Подтянув ногу, Ян оперся рукой о колено и повернулся, разглядывая ее с откровенным любопытством.

– С каких это пор дебютантки включают копание в грязи в свои излюбленные развлечения?

– Я больше не дебютантка, – ответила Элизабет. Когда она поняла, что он намерен ждать какого-нибудь объяснения, то тихо сказала: – Мне говорили, что мой дедушка с материнской стороны был садоводом-любителем, и, вероятно, от него я унаследовала любовь к растениям и цветам. Сады в Хейвенхерсте – дело его рук.
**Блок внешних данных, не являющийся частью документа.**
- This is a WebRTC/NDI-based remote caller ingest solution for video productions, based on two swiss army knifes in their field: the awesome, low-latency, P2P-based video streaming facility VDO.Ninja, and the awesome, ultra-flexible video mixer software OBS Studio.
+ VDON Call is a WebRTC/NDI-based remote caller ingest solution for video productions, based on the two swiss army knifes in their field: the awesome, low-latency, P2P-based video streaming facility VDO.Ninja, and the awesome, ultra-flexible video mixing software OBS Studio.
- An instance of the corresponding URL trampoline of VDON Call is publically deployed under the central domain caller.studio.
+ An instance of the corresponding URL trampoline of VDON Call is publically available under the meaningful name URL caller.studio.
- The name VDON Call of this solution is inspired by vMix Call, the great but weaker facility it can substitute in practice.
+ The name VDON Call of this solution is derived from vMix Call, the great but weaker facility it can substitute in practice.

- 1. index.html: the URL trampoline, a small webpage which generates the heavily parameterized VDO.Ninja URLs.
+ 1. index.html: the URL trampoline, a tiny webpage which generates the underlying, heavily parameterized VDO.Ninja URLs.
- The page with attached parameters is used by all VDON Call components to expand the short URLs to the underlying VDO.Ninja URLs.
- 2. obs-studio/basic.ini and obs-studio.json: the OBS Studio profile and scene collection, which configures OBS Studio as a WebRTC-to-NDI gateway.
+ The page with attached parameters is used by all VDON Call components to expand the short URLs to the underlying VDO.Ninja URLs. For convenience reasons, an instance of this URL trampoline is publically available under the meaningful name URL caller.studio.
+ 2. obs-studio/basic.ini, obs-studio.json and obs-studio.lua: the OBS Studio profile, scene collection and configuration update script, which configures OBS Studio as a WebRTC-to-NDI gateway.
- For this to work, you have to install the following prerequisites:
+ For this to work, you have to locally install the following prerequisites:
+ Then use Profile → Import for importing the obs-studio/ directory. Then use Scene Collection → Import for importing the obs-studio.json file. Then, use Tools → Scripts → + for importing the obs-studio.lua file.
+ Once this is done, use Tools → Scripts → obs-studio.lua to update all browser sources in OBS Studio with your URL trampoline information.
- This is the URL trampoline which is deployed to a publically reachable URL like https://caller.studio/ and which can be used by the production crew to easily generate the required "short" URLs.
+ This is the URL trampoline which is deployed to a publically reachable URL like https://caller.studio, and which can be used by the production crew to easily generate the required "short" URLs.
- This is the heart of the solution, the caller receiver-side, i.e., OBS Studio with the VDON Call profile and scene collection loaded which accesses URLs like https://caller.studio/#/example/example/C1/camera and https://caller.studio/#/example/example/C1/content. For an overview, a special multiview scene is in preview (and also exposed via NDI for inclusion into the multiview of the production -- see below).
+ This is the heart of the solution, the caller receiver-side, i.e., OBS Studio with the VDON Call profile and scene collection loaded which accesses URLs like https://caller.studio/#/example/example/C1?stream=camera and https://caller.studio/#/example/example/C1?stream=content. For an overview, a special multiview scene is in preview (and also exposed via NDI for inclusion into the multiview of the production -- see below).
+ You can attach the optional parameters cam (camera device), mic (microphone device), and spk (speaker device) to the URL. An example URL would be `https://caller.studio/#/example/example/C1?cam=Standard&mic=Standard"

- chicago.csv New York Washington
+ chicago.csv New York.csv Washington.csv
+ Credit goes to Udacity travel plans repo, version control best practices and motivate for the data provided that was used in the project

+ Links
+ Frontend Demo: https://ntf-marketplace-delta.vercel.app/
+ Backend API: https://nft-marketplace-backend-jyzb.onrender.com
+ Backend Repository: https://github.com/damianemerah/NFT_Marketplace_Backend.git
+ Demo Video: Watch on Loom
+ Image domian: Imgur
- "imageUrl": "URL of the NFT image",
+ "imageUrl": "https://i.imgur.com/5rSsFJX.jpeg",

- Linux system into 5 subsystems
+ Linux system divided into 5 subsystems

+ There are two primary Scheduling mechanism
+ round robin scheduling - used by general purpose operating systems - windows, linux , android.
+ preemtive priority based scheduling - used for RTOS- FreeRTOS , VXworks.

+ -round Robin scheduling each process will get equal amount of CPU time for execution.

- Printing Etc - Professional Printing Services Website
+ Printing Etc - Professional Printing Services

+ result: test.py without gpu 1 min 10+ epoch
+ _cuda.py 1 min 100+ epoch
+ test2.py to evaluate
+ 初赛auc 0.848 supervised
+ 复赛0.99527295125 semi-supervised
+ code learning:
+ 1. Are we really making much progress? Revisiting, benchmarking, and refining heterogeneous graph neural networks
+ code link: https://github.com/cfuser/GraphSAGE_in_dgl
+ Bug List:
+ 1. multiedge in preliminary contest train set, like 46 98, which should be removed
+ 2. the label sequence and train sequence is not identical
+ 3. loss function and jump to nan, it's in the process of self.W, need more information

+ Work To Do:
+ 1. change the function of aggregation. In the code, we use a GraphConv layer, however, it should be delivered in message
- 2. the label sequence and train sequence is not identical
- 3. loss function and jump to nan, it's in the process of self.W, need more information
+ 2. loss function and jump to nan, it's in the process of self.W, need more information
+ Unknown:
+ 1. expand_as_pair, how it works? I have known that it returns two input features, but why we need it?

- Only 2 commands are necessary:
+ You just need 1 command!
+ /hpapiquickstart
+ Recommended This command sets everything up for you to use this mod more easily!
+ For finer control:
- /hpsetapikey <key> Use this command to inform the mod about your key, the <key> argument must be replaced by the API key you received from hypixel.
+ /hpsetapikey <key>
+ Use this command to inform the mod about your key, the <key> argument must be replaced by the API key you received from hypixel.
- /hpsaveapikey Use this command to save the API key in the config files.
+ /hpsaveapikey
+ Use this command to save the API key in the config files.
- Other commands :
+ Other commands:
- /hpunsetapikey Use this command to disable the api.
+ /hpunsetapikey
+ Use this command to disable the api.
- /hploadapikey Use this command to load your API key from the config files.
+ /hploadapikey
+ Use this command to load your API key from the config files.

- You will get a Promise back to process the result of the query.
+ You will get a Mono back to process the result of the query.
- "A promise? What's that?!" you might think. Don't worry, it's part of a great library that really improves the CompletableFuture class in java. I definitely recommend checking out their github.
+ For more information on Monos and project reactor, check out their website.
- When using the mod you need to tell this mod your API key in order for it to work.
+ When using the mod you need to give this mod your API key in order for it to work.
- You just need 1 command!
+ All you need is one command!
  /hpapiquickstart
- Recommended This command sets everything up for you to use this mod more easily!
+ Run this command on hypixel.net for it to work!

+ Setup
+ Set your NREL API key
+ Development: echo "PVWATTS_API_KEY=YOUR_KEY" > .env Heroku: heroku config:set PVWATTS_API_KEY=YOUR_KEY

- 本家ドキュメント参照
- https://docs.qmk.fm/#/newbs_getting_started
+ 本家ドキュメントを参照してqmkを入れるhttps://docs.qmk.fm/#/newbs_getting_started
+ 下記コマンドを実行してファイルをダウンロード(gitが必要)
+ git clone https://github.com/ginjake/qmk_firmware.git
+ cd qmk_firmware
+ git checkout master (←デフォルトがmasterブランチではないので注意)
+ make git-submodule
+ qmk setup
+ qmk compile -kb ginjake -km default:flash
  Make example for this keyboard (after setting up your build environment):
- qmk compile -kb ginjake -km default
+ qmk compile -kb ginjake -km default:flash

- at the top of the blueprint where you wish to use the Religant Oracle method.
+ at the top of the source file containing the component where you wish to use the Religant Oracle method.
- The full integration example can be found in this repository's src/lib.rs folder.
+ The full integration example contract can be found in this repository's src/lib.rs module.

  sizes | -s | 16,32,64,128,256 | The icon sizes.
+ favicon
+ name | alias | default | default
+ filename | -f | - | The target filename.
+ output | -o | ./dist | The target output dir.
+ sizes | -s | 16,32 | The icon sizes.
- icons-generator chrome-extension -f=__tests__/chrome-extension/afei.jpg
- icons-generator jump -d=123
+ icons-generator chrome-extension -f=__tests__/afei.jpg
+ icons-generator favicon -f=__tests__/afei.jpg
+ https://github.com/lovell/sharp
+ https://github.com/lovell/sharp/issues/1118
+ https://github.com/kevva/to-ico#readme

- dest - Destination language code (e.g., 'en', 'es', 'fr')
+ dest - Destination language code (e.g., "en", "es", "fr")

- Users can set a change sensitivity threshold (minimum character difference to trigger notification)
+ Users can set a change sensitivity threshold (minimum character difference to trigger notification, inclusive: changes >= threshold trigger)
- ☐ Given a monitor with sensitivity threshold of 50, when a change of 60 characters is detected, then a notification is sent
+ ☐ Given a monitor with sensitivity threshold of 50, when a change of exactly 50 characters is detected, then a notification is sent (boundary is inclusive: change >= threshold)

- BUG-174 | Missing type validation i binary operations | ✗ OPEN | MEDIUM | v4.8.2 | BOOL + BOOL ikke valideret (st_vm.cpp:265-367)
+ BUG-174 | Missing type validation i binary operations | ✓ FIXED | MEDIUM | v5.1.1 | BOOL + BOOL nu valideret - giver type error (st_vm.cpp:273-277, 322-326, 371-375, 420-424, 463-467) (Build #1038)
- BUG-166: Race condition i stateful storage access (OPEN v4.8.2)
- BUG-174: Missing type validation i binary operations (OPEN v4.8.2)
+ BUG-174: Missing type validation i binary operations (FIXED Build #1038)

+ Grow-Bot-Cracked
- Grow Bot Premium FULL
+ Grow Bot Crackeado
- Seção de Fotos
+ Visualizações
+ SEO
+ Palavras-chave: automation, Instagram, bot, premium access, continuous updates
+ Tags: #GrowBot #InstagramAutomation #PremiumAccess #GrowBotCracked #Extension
С тех пор я расширила их и посадила новые сорта.

Ее лицо смягчилось, а великолепные глаза засияли, как яркие зеленые драгоценные камни, при упоминании о Хейвенхерсте. Вопреки здравому смыслу, Ян поощрял разговор о предмете, который явно имел для нее особое значение.

– Что такое Хейвенхерст?

– Мой дом, – сказала она с нежной улыбкой. – Он принадлежит моей семье уже семь столетий. Первый граф построил там замок, который был так прекрасен, что четырнадцать разных завоевателей, желая его получить, осаждали его, но ни один не смог взять. Через несколько столетий замок был снесен другим предком, желавшим построить дворец в классическом греческом стиле. Затем следующие шесть графов расширяли, увеличивали и модернизировали его, пока он не стал тем, что есть сейчас. Иногда, – призналась Элизабет, – сознание, что от меня зависит, сохранится замок или погибнет, немного угнетает.

– Я бы предположил, что ответственность падает на вашего дядю или брата, но не на вас.

– Нет, на меня.

– Как это может быть? – спросил он, заинтересованный тем, что она говорит об этом месте так, как будто это единственное на свете, что имеет для нее значение.

– По правам наследования Хейвенхерст должен переходить к старшему сыну. Если нет сына, то переходит к дочери и через нее ее детям. Дядя не может наследовать, потому что он моложе моего отца. Я полагаю, поэтому он никогда ни капельки не заботился о Хейвенхерсте, и сейчас его страшно возмущает, сколько стоит содержание замка.

– Но у вас есть брат, – заметил Ян.

– Роберт мне брат наполовину, – сказала Элизабет, настолько успокоенная окружающим видом и мыслью, будто разобралась в происшедшем два года назад, что говорила с ним совершенно свободно. – Моя мать овдовела, когда ей исполнился всего двадцать один год, а Роберт был ребенком. Когда она вышла за моего отца, тот усыновил Роберта, но это не изменило прав наследования. По ним наследник может сразу продать собственность, но право на владение не может передаваться никому из родственников. Это было сделано, чтобы помешать одному из членов семьи или нескольким родственникам, претендующим на эту собственность и оказывающим незаконное давление на наследника, получить ее. Что-то подобное случилось с одной из моих бабушек в пятнадцатом веке, и эту поправку включили по ее настоянию через много лет. Ее дочь влюбилась в валлийца, который оказался подлецом, – продолжала с улыбкой Элизабет. – Он хотел получить Хейвенхерст, а не дочь, и чтобы замок не достался ему, родители добавили последний кодицил [12] к правам наследования.

– Какой? – спросил Ян, заинтересованный историей, которую она так занимательно и умело рассказывала.

– Он указывает, что если наследник – женщина, она не может выйти замуж против воли опекуна. Теоретически это должно помешать девушке стать добычей явного негодяя. Видите ли, женщине не всегда легко сохранить свою собственность.